В глубине помещения спустилась по деревянной лестнице какая-то черная фигура. Появившийся захромал в нашу сторону. И когда он подошел ближе, я увидел, что это священник с маленькой черной сумочкой. Он остановился, не дойдя до Штюсси-Лойпина примерно три метра, покашлял; стеклянные стены тотчас заняли прежнее место, прожектора вспыхнули, и гранитные боги бросили свои тени в снова закрытое со всех сторон помещение. Священник был очень старый, чуть кривобокий, морщинистый, и одна нога у него была короче другой.
— Ваша жена получила последнее помазание, — сказал он.
— Порядок, — сказал Штюсси-Лойпин.
— А я буду молиться, — заверил его священник.
— За кого? — спросил Штюсси-Лойпин.
— За вашу жену, — уточнил священник.
— Такая у вас профессия, — равнодушно подытожил Штюсси-Лойпин и даже не повернул голову, когда священник, что-то пробормотав, захромал к выходу, где домоправительница, та самая, что впустила меня, распахнула перед ним дверь.
— У меня жена умирает, — вскользь заметил Штюсси-Лойпин и осушил свою рюмку.
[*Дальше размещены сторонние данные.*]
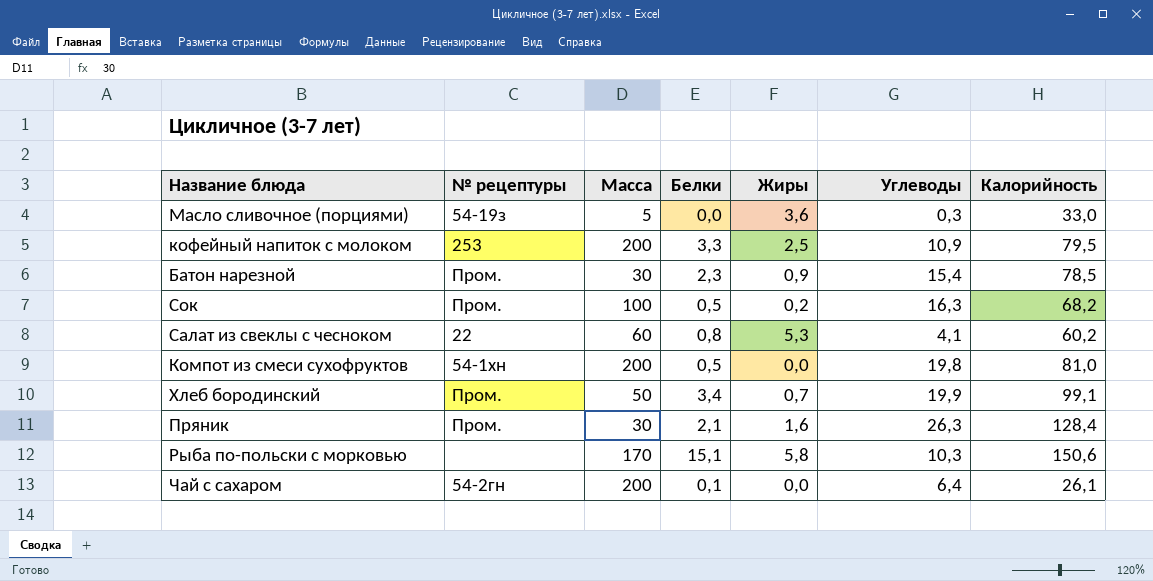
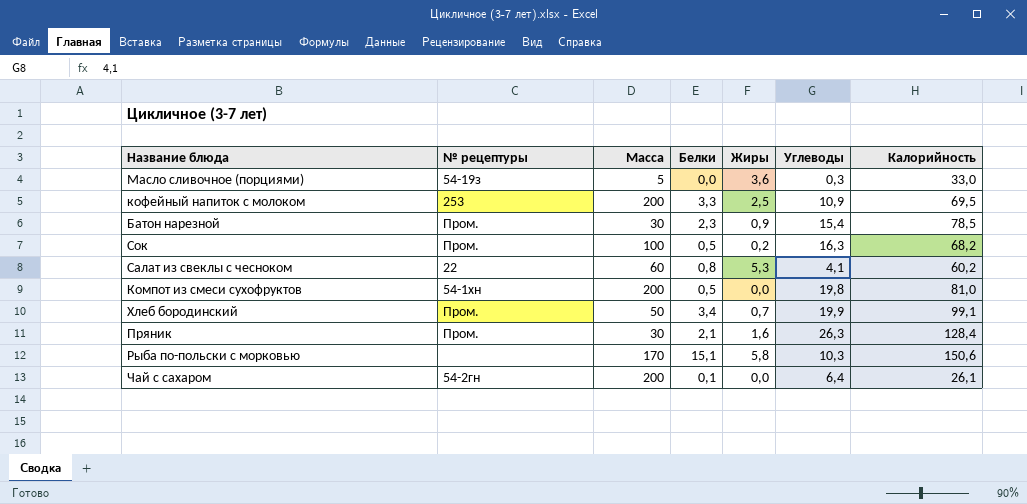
кофейный напиток с молоком | Калорийность: 79,5 -> 69,5

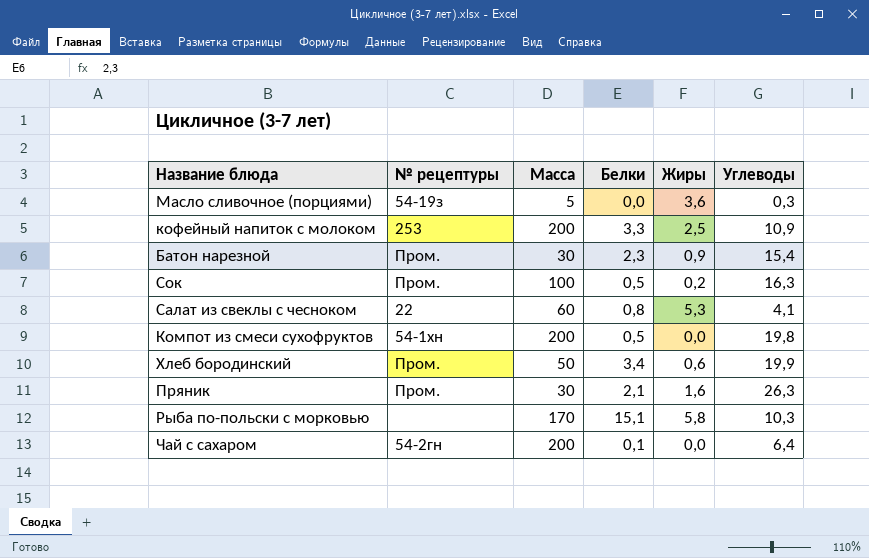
column Калорийность | position: 7 -> none
Хлеб бородинский | Жиры: 0,7 -> 0,6

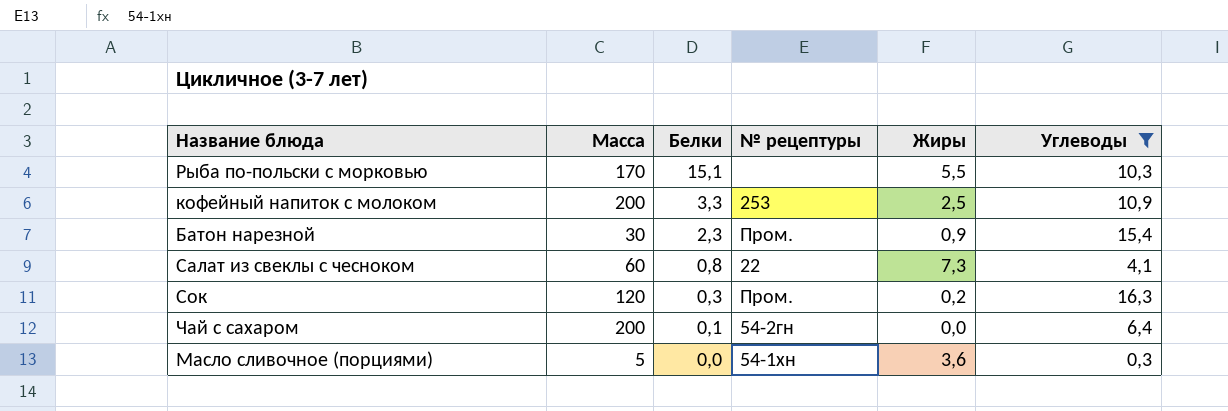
filter: none -> Углеводы <= 16,3
row order: none -> Белки descending
column № рецептуры | position: 2 -> 4
Рыба по-польски с морковью | Жиры: 5,8 -> 5,5
Салат из свеклы с чесноком | Жиры: 5,3 -> 7,3
Сок | Масса: 100 -> 120
Сок | Белки: 0,5 -> 0,3
Масло сливочное (порциями) | № рецептуры: 54-19з -> 54-1хн

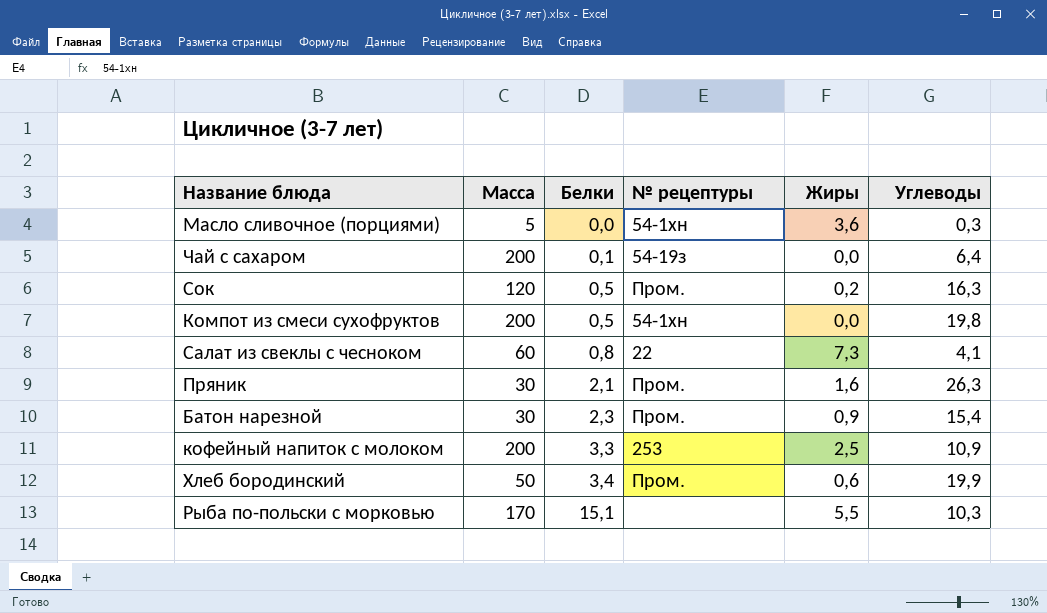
filter: Углеводы <= 16,3 -> none
row order: Белки descending -> Белки ascending
Чай с сахаром | № рецептуры: 54-2гн -> 54-19з
Сок | Белки: 0,3 -> 0,5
— Но если так… — пролепетал я, вставая с кресла.
— Господи, Шпет, до чего же вы церемонная личность, — сказал Штюсси-Лойпин. — Сядьте как сидели.
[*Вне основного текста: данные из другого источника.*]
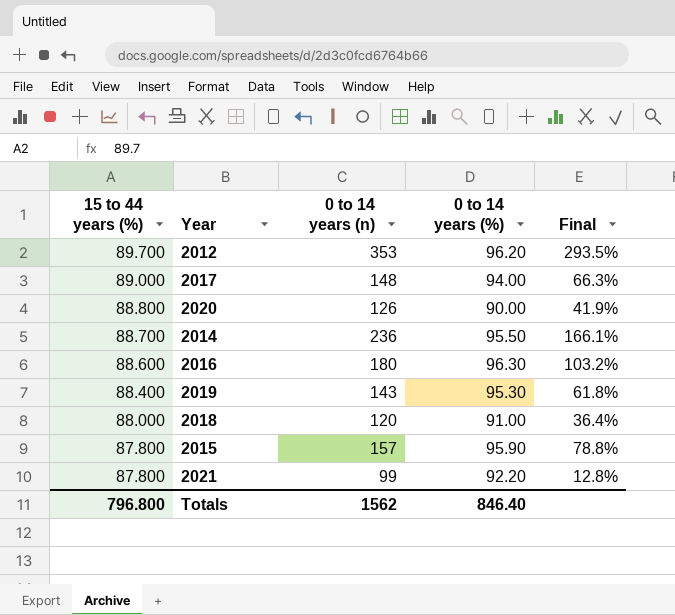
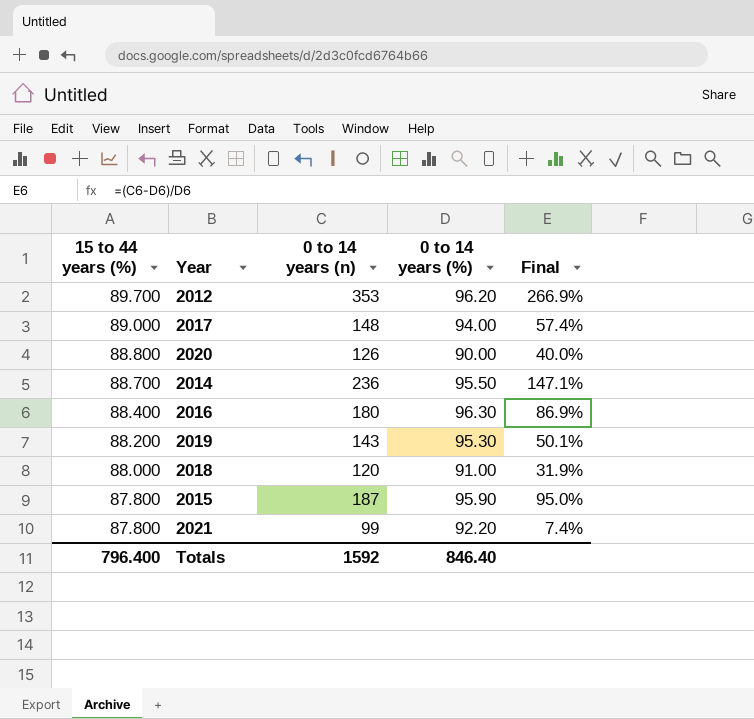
column Final | formula: ([0 to 14 years (n)] - [15 to 44 years (%)]) / [15 to 44 years (%)] -> ([0 to 14 years (n)] - [0 to 14 years (%)]) / [0 to 14 years (%)]
2016 | 15 to 44 years (%): 88.600 -> 88.400
2019 | 15 to 44 years (%): 88.400 -> 88.200
2015 | 0 to 14 years (n): 157 -> 187
Totals | 15 to 44 years (%): 796.800 -> 796.400
Totals | 0 to 14 years (n): 1562 -> 1592

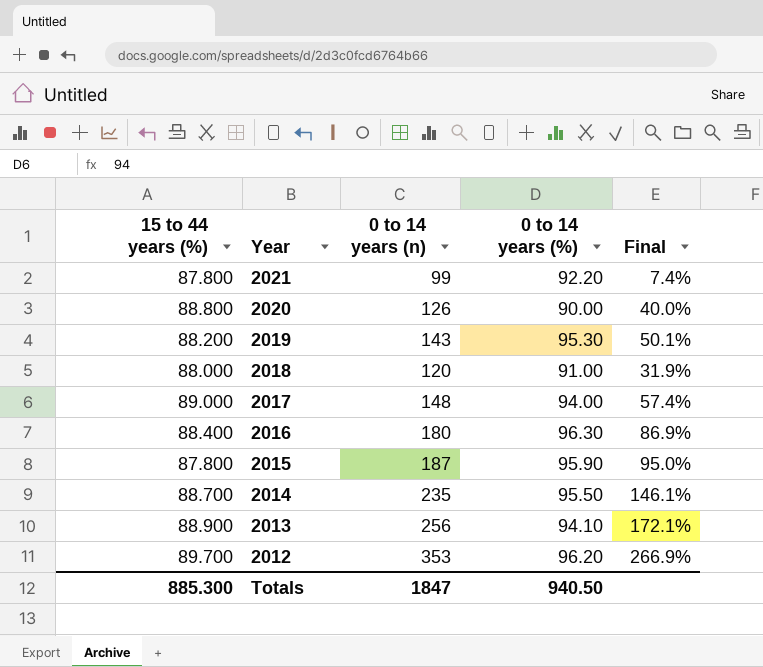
row order: 15 to 44 years (%) descending -> Year descending
2014 | 0 to 14 years (n): 236 -> 235
2014 | Final: 147.1% -> 146.1%
row 2013: none -> 88.900 | 256 | 94.10 | 172.1%
Totals | 15 to 44 years (%): 796.400 -> 885.300
Totals | 0 to 14 years (n): 1592 -> 1847
Totals | 0 to 14 years (%): 846.40 -> 940.50

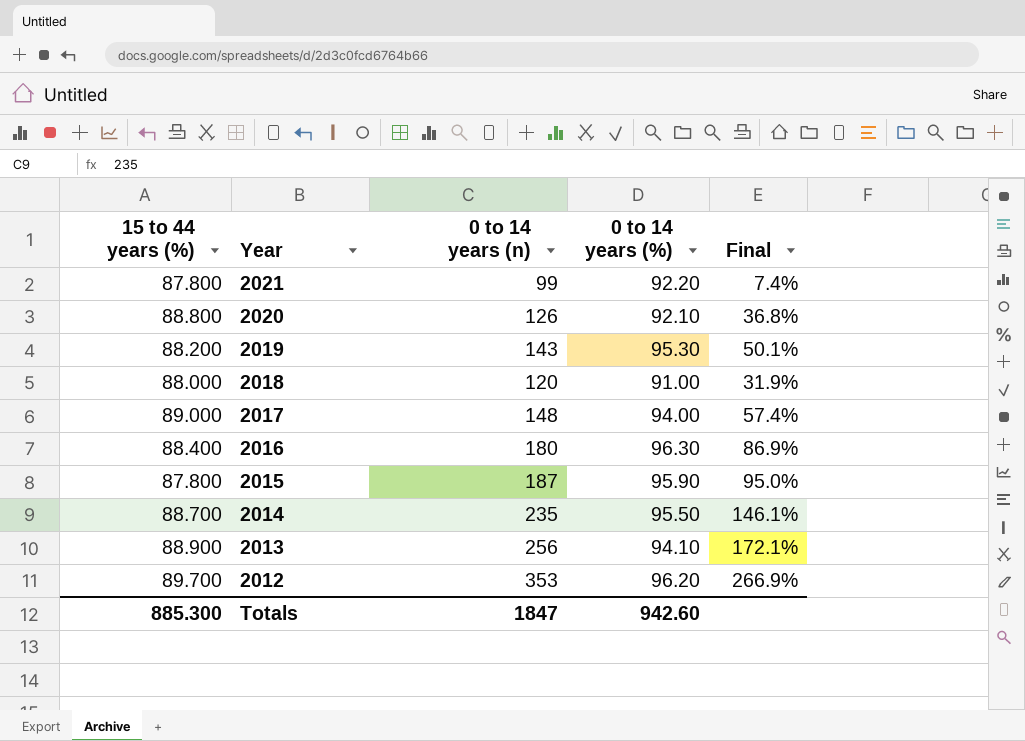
2020 | 0 to 14 years (%): 90.00 -> 92.10
2020 | Final: 40.0% -> 36.8%
Totals | 0 to 14 years (%): 940.50 -> 942.60

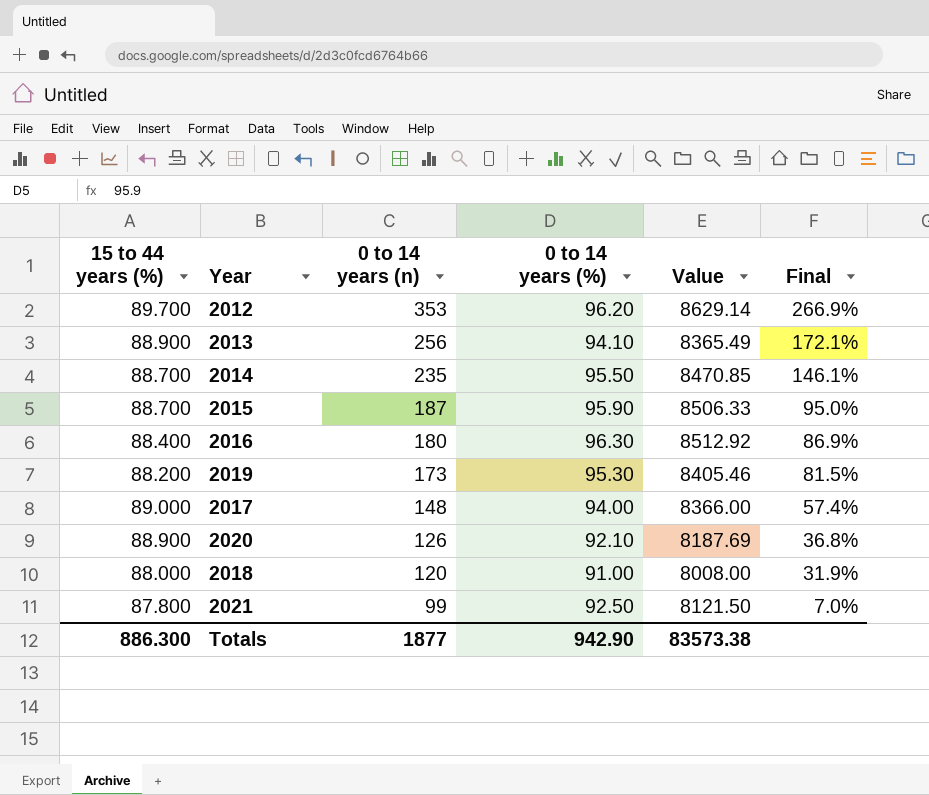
row order: Year descending -> 0 to 14 years (n) descending
column Value | formula: none -> [15 to 44 years (%)] * [0 to 14 years (%)]
2015 | 15 to 44 years (%): 87.800 -> 88.700
2019 | 0 to 14 years (n): 143 -> 173
2019 | Final: 50.1% -> 81.5%
2020 | 15 to 44 years (%): 88.800 -> 88.900
2021 | 0 to 14 years (%): 92.20 -> 92.50
2021 | Final: 7.4% -> 7.0%
Totals | 15 to 44 years (%): 885.300 -> 886.300
Totals | 0 to 14 years (n): 1847 -> 1877
Totals | 0 to 14 years (%): 942.60 -> 942.90

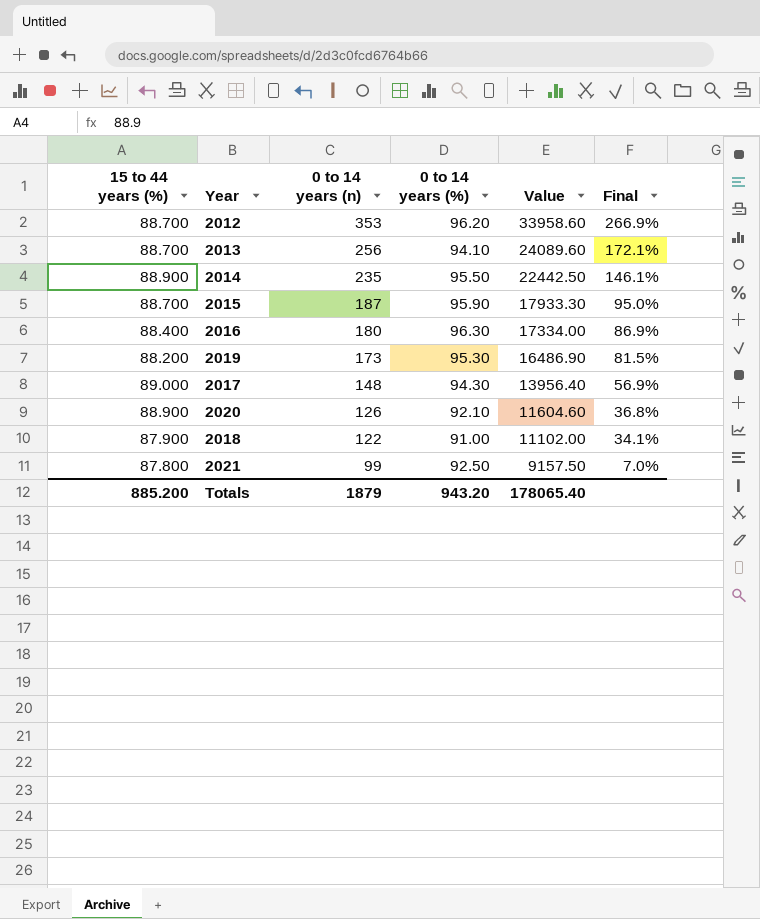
column Value | formula: [15 to 44 years (%)] * [0 to 14 years (%)] -> [0 to 14 years (n)] * [0 to 14 years (%)]
2012 | 15 to 44 years (%): 89.700 -> 88.700
2013 | 15 to 44 years (%): 88.900 -> 88.700
2014 | 15 to 44 years (%): 88.700 -> 88.900
2017 | 0 to 14 years (%): 94.00 -> 94.30
2017 | Final: 57.4% -> 56.9%
2018 | 15 to 44 years (%): 88.000 -> 87.900
2018 | 0 to 14 years (n): 120 -> 122
2018 | Final: 31.9% -> 34.1%
Totals | 15 to 44 years (%): 886.300 -> 885.200
Totals | 0 to 14 years (n): 1877 -> 1879
Totals | 0 to 14 years (%): 942.90 -> 943.20
Totals | Value: 83573.38 -> 178065.40

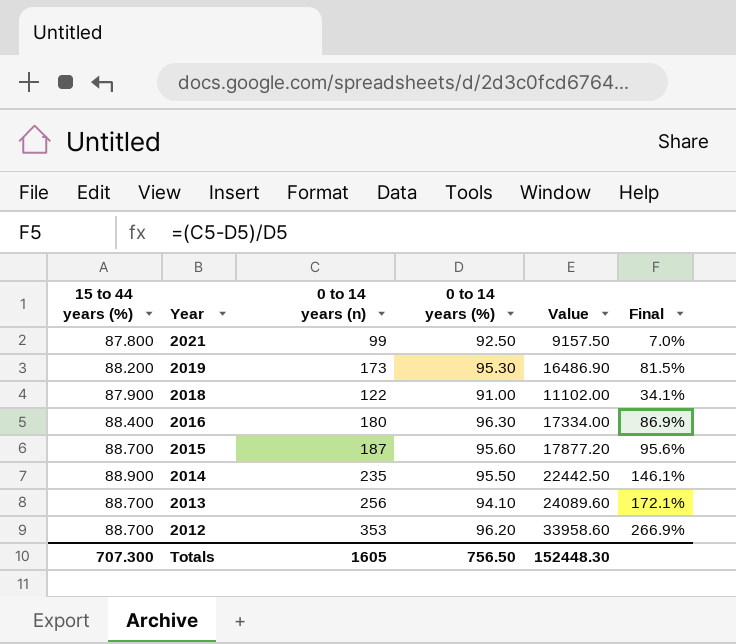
row order: 0 to 14 years (n) descending -> Year descending
row 2017: 89.000 | 148 | 94.30 | 13956.40 | 56.9% -> none
row 2020: 88.900 | 126 | 92.10 | 11604.60 | 36.8% -> none
2015 | 0 to 14 years (%): 95.90 -> 95.60
2015 | Value: 17933.30 -> 17877.20
2015 | Final: 95.0% -> 95.6%
Totals | 15 to 44 years (%): 885.200 -> 707.300
Totals | 0 to 14 years (n): 1879 -> 1605
Totals | 0 to 14 years (%): 943.20 -> 756.50
Totals | Value: 178065.40 -> 152448.30

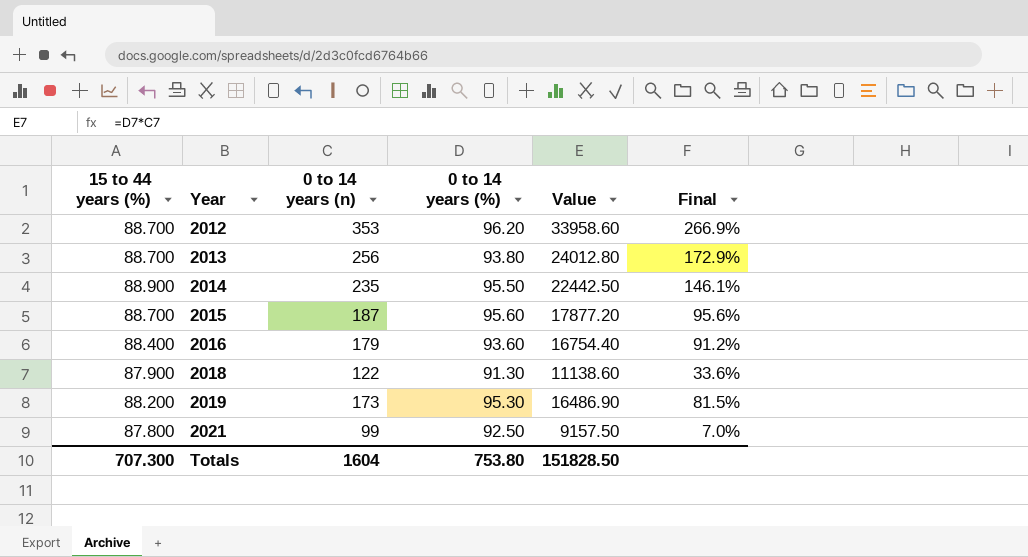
row order: Year descending -> Year ascending
2013 | 0 to 14 years (%): 94.10 -> 93.80
2013 | Value: 24089.60 -> 24012.80
2013 | Final: 172.1% -> 172.9%
2016 | 0 to 14 years (n): 180 -> 179
2016 | 0 to 14 years (%): 96.30 -> 93.60
2016 | Value: 17334.00 -> 16754.40
2016 | Final: 86.9% -> 91.2%
2018 | 0 to 14 years (%): 91.00 -> 91.30
2018 | Value: 11102.00 -> 11138.60
2018 | Final: 34.1% -> 33.6%
Totals | 0 to 14 years (n): 1605 -> 1604
Totals | 0 to 14 years (%): 756.50 -> 753.80
Totals | Value: 152448.30 -> 151828.50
Я сел, он снова наполнил свою рюмку. Стены ушли в землю, прожектора погасли, мы снова оказались в саду.
Штюсси-Лойпин неподвижно смотрел перед собой.
— У моей жены хватает душевного величия, чтобы избавить меня от мучительной обязанности сидеть у ее смертного одра, — сказал он равнодушно, — вдобавок у нее побывал священник, а сейчас там врач и сестра. Моя жена, да будет вам известно, Шпет, не просто до чертиков жизнелюбива, до чертиков богата и до чертиков набожна, она к тому же еще была до чертиков красива. Смешно звучит, верно? Всю жизнь она меня обманывала. Врач, который сейчас у нее сидит, был ее последним любовником. Впрочем, я ее понимаю. Такой мужчина, как я, для женщины все равно что отрава.
Он снова хохотнул и без перехода сменил тему.
И сообщил мне, что я дурак, раз считаю доктора Исаака Колера виновным. Вообще-то говоря, он, Штюсси-Лойпин, тоже так считает. Правда, показания свидетелей противоречивы, правда, орудие убийства так и не было найдено, правда, и мотива тоже нет, но все равно мы признали его виновным. А почему мы признали его виновным? Да потому, что убийство было совершено в переполненном ресторане. И присутствующие это как-то заметили, даже если их показания противоречат одно другому. Итак, мы хоть и знаем не наверняка, но мы наверняка в этом убеждены. Что поразило его уже в ходе судебного разбирательства. Ни револьвером никто не интересовался, ни свидетелей не допрашивали, и судья вполне удовольствовался показаниями начальника полиции, который хотя и сидел поблизости в момент убийства, но ни словом не обмолвился, своими глазами он видел убийство или полагается на свидетелей, вдобавок защитник был пустое место. Йеммерлин же, напротив, в отличной форме. Нам стоило немалых трудов уравнять наше знание вины Колера с нашей убежденностью. Наше знание ковыляет вслед за ней — да искусный защитник уже из этого противоречия соорудил бы оправдательный приговор. Но мы должны были предоставить нашему доброму Йеммерлину возможность докопаться до причин. Колер дал выгодное поручение мне, так как я ничего не смыслю в бильярде. Отсюда я сделал вывод — Штюсси-Лойпин явно внимательно меня выслушал, — что Колер стрелял, чтобы наблюдать, убил, чтобы исследовать законы общества, а мотив не привел лишь постольку, поскольку суд все равно бы в такой мотив не поверил. Дорогой друг, он, Штюсси-Лойпин, может сказать по этому поводу лишь одно: мотив получился чересчур литературный, их выдумывают только писатели, хотя и он тоже убежден: у человека, подобного Колеру, и мотив должен быть какой-нибудь необычный. Необычный-то необычный, но какой именно?